Tensor based analysis of diffusion weighted magnetic resonance images

Diffusion Weighted Magnetic Resonance Imaging (DW-MRI) is a non-invasive and in vivo medical imaging technique that allows neural tissue architecture to be probed at a microscopic scale. This is possible due to the diffusion of hydrogen atoms within water molecules in the imaging body; thus capturing the microstructure of the underlying tissues. DW-MRI adds to conventional MRI the capability of measuring this diffusion of water molecules by applying strong magnetic field along several gradient directions in order to measure the apparent diffusion coefficients along those directions. In this thesis, we look at modeling diffusion of water molecules with Cartesian Tensors: a model known as Diffusion Tensor Magnetic Resonance Imaging (DT-MRI). We begin with 2nd order tensor model which results in an image where at each voxel the preferred direction of diffusion is locally modeled by a 3 x 3 symmetric positive definite matrix whose coefficients are estimated from the DW-MR data. After briefly reviewing anisotropy and distance measures of 2nd order tensors, we extend these ideas to develop a novel anisotropy measure.
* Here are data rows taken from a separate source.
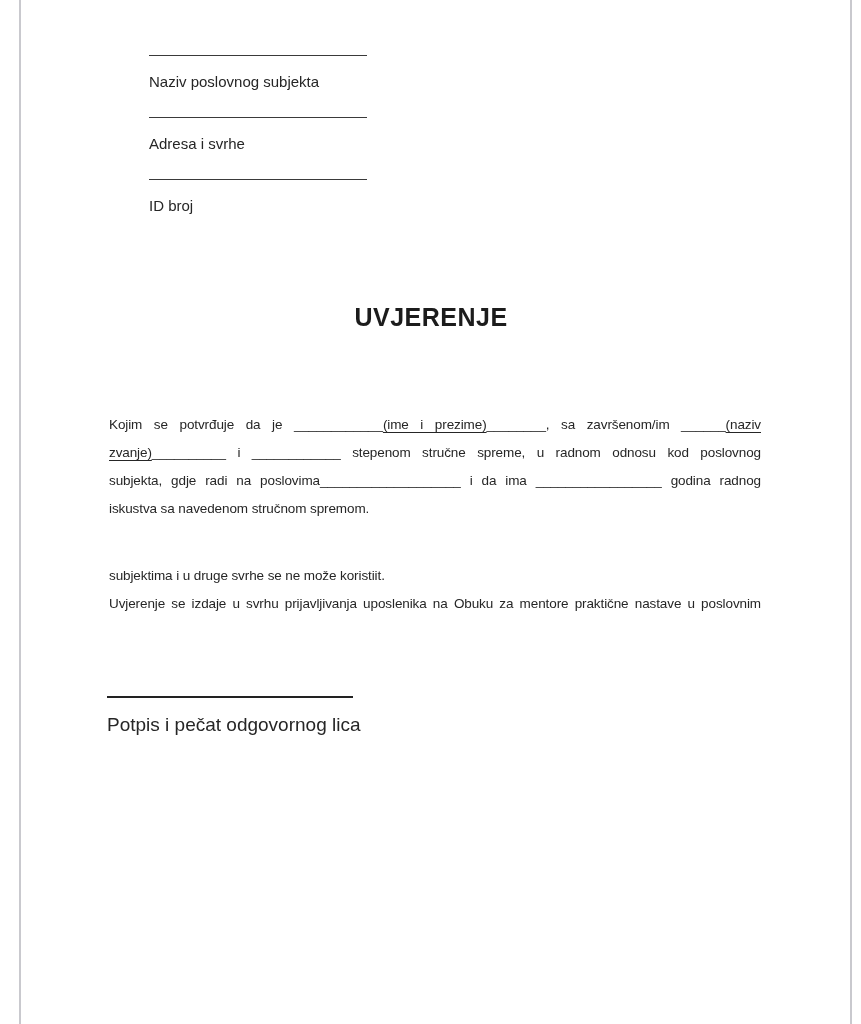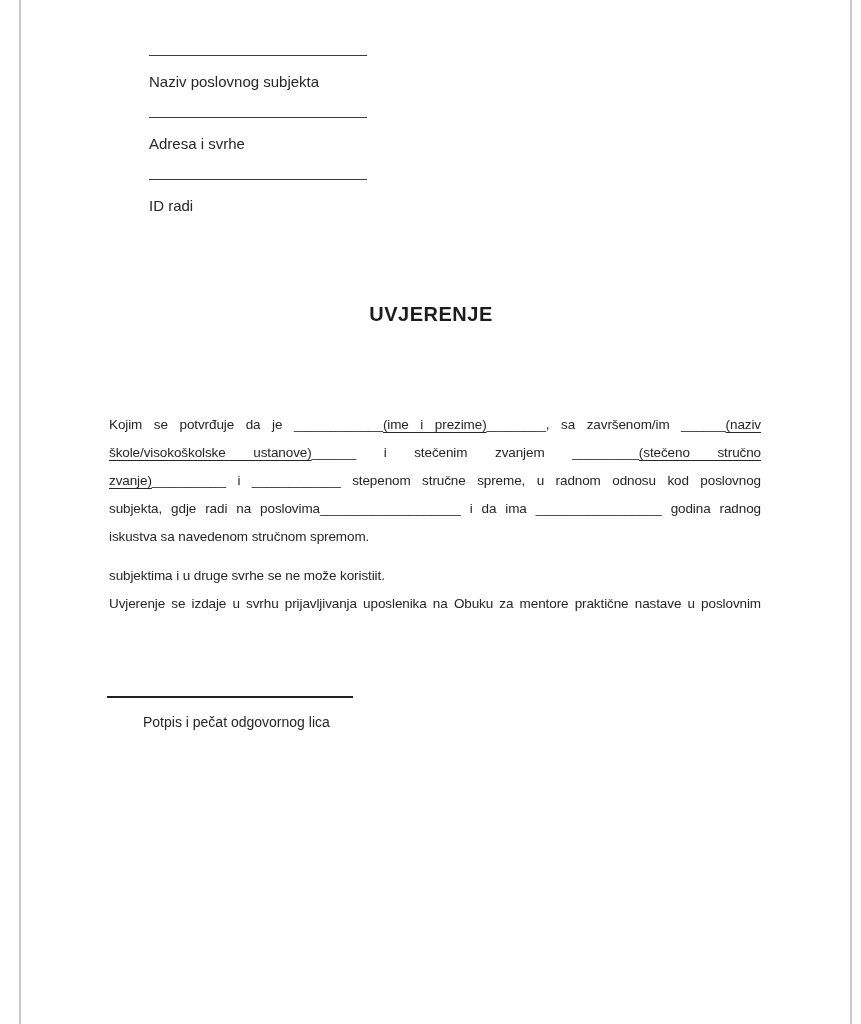"ID radi" div.field-label { text: radi -> broj }
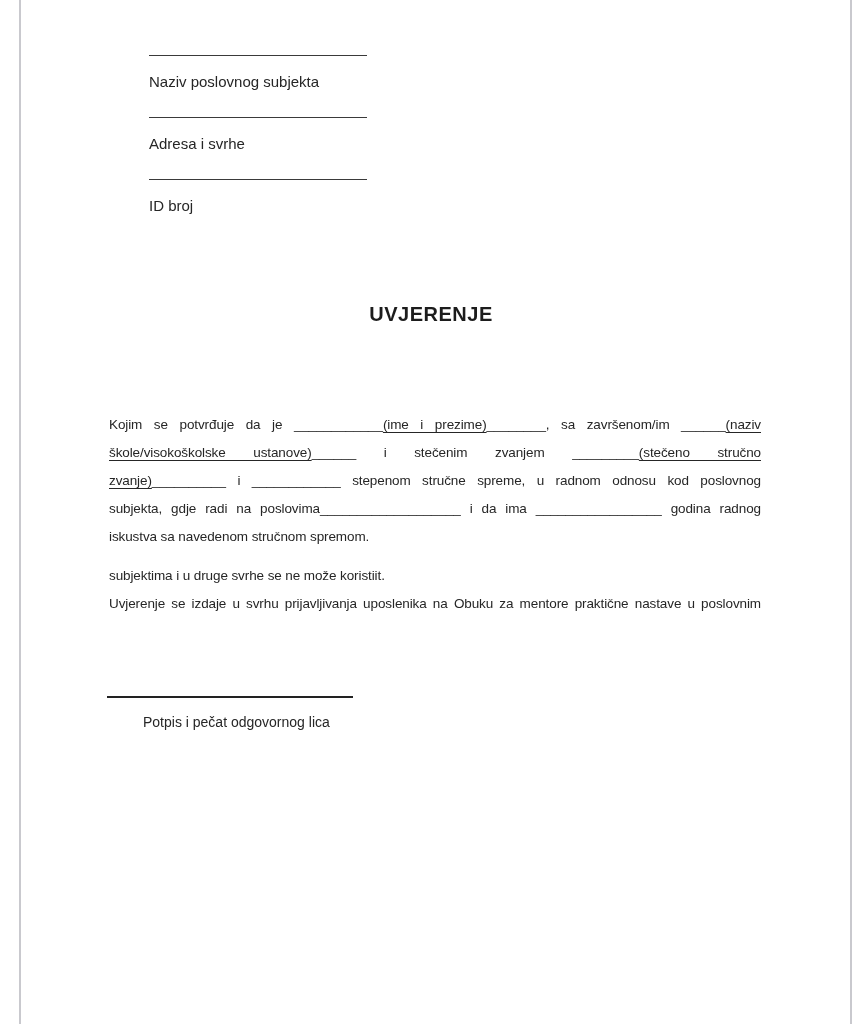"UVJERENJE" .doc-title { font-size: 20px -> 25px }
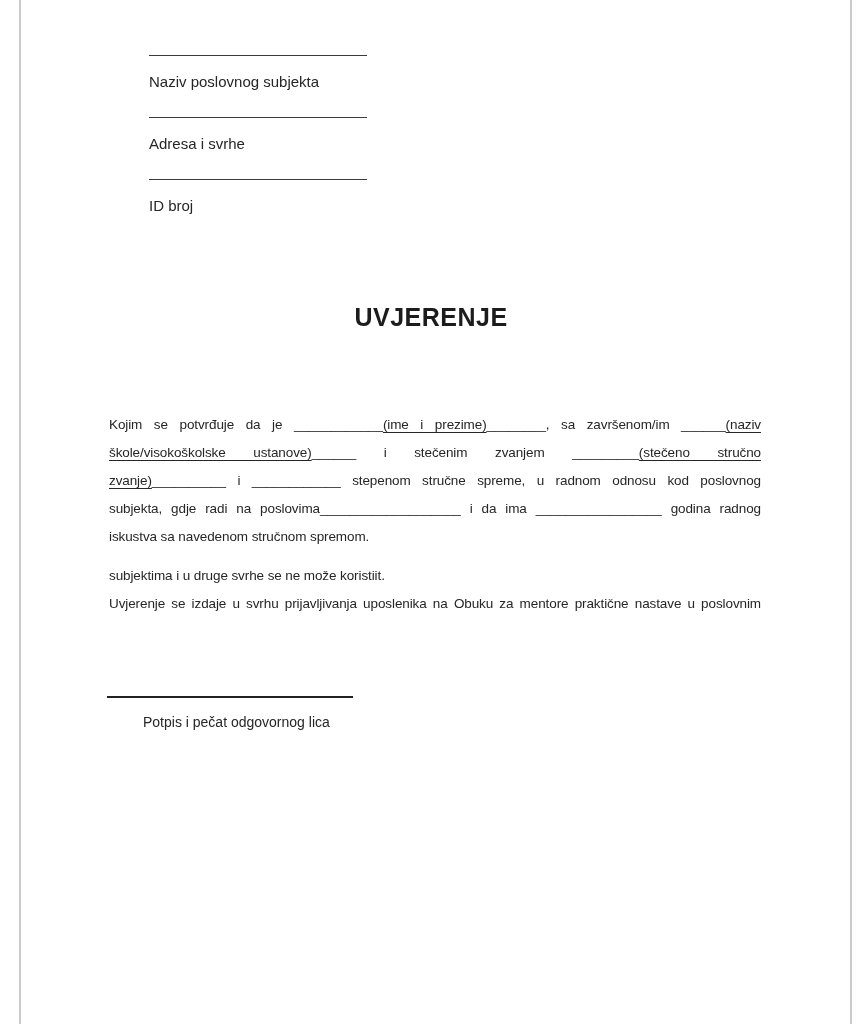"škole/visokoškolske ustanove)______ i" div.jline { html: <div><span>škole/visokoškolske ustanove)</span><span>______ i stečenim zvanjem _________</span><span>(stečeno stručno</span></div> -> none }
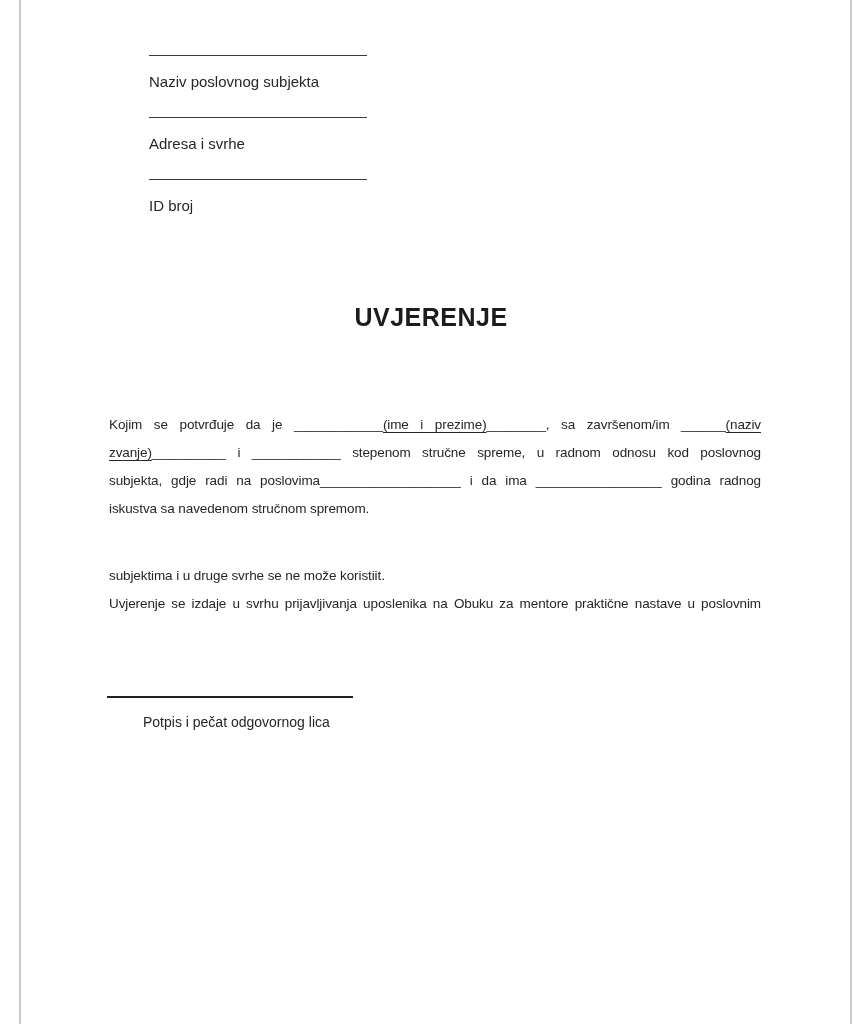"Potpis i pečat odgovornog lica" .sig-label { font-size: 14px -> 19px; margin-left: 36px -> none }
Tensor distance measures are then used to extend scalar image segmentation algorithms in order to segment tensor images. Next, we present a clinical application of DT-MRI to investigate various features of white matter fiber tracts in the cortico-striatal region of the brain for the diagnosis of Parkinson's disease. Finally, we investigate the limitations of the 2nd order tensor model and extend it to higher order tensors in order to correctly depict crossing fiber tracts. In particular, we develop a new technique to model fiber orientation distribution functions using higher order tensors and develop a novel anisotropy measure derived directly from fiber orientation distribution functions.